• Problem requirements: Your job with the data below is to output exactly the lines from the one holding "display:flex; height:16px; background:#fafafa;" down to the one holding "font-size:12px; color:#999; cursor:pointer;", both included, and no others.

• Code change snippets:
___

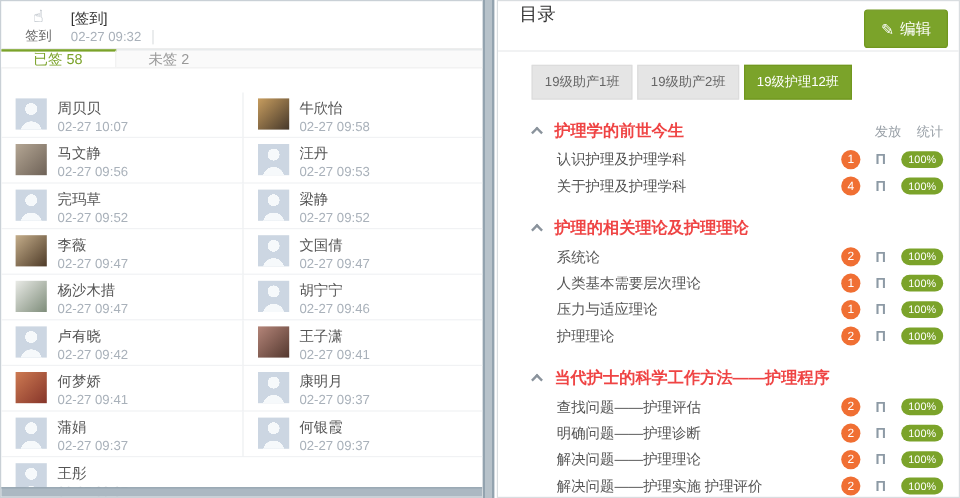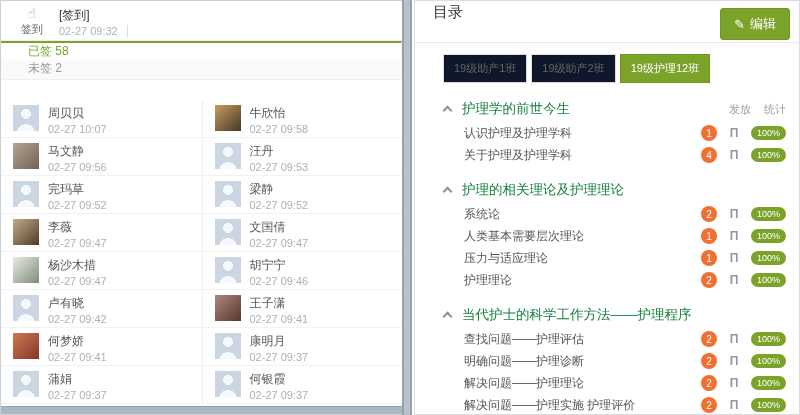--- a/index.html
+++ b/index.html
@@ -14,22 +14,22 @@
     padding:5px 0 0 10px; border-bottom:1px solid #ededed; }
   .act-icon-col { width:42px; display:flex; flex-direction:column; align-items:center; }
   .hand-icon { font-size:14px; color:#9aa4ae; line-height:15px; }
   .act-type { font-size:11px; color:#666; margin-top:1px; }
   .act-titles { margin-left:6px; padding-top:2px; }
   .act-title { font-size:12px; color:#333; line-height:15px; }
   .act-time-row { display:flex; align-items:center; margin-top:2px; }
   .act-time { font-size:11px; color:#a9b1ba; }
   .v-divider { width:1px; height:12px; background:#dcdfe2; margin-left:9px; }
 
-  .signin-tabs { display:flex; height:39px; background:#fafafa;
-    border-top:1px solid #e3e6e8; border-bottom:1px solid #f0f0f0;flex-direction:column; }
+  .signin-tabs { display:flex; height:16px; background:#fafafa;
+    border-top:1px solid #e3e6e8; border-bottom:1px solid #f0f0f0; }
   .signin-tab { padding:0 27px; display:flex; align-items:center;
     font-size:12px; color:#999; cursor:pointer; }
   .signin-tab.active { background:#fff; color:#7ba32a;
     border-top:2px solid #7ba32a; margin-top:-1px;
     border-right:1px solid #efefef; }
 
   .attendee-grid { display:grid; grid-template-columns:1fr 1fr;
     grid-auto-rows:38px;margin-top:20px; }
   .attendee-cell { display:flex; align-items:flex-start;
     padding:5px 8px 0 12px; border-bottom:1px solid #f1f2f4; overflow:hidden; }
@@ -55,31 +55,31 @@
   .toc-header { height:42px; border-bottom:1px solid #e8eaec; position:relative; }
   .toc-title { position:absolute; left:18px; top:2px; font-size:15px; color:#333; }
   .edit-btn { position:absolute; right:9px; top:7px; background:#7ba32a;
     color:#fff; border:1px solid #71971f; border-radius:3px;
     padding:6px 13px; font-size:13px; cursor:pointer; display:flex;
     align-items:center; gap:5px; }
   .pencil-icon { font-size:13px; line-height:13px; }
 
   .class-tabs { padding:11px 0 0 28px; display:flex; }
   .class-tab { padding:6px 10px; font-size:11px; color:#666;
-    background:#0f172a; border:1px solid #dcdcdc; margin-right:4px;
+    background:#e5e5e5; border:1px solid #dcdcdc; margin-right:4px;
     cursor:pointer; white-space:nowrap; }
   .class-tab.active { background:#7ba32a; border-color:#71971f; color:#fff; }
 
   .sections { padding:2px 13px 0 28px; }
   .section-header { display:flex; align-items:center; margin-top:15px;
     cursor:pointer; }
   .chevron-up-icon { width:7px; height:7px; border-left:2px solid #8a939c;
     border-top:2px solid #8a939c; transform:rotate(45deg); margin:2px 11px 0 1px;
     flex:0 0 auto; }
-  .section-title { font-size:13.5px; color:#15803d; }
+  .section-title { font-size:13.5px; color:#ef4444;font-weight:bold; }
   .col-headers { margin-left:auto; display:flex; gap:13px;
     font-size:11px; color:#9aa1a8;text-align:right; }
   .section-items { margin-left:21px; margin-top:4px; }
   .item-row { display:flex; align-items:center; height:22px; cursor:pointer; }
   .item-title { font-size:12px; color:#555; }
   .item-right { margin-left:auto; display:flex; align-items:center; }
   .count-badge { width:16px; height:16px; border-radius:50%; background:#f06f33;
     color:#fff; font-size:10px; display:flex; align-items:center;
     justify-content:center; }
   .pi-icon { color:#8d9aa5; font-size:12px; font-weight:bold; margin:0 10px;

___

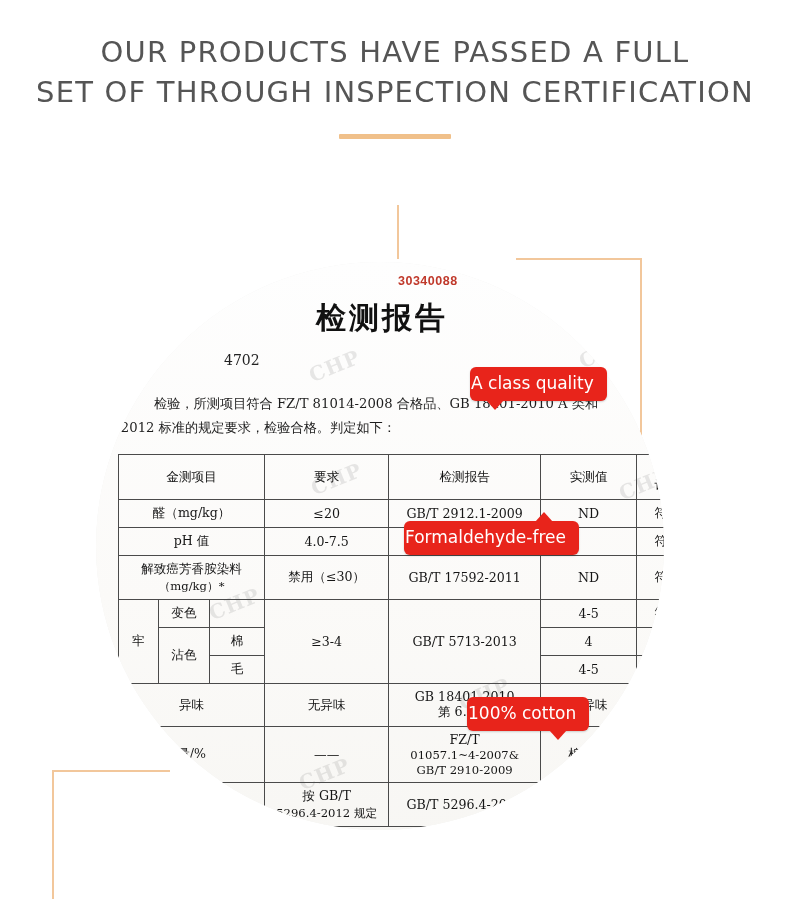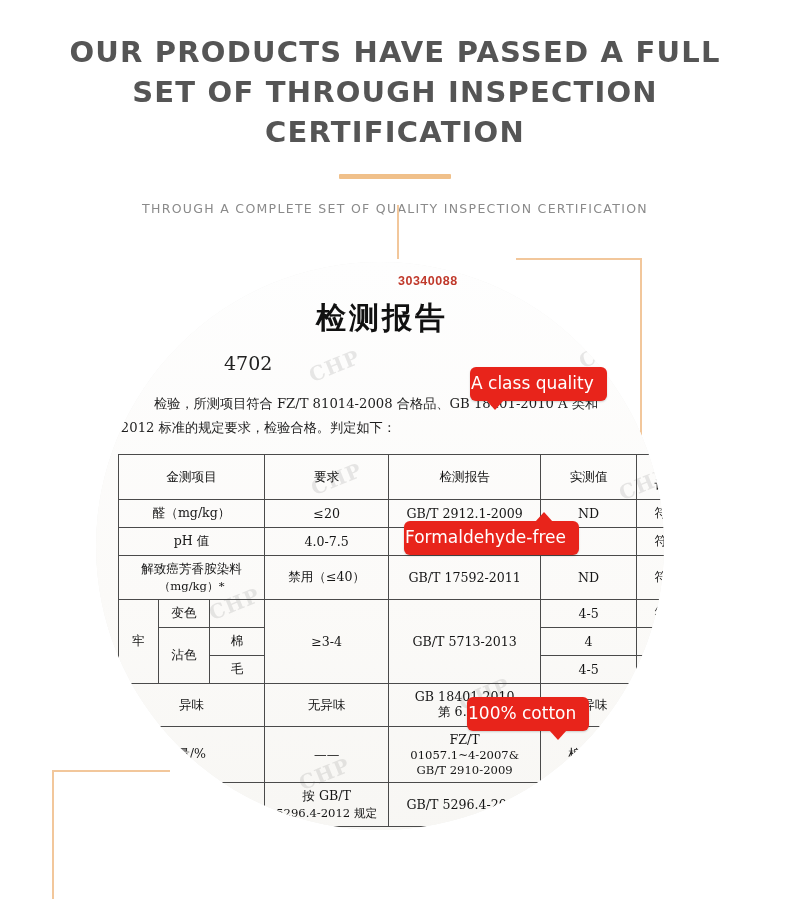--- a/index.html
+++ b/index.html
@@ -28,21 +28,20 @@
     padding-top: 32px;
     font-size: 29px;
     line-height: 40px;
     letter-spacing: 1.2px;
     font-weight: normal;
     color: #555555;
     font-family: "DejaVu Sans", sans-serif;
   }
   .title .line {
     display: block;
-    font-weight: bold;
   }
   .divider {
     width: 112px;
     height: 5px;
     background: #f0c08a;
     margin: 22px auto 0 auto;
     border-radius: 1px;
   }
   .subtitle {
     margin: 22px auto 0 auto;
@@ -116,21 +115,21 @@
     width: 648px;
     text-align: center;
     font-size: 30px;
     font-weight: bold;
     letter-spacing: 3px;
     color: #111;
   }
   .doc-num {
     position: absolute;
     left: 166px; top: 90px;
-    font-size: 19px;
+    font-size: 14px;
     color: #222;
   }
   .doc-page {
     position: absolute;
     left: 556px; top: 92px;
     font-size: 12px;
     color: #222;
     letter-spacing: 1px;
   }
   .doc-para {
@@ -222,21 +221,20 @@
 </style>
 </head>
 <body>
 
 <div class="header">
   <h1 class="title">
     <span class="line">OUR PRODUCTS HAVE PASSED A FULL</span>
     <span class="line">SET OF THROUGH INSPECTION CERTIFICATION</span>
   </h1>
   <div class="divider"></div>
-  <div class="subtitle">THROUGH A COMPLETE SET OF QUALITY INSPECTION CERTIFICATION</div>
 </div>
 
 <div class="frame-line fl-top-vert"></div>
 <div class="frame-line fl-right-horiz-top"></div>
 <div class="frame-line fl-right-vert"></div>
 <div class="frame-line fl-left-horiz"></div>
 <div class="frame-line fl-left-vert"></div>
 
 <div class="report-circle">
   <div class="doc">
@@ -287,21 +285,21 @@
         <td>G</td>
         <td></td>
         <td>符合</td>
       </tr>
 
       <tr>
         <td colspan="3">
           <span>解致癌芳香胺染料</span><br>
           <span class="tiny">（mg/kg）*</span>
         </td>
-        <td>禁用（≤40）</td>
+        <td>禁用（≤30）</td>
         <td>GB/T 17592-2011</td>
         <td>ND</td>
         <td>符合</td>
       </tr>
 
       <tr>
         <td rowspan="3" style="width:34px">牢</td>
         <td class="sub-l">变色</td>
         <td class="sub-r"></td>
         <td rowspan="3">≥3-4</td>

___

• Answer to the problem:
+  .signin-tabs { display:flex; height:16px; background:#fafafa;
+    border-top:1px solid #e3e6e8; border-bottom:1px solid #f0f0f0; }
   .signin-tab { padding:0 27px; display:flex; align-items:center;
     font-size:12px; color:#999; cursor:pointer; }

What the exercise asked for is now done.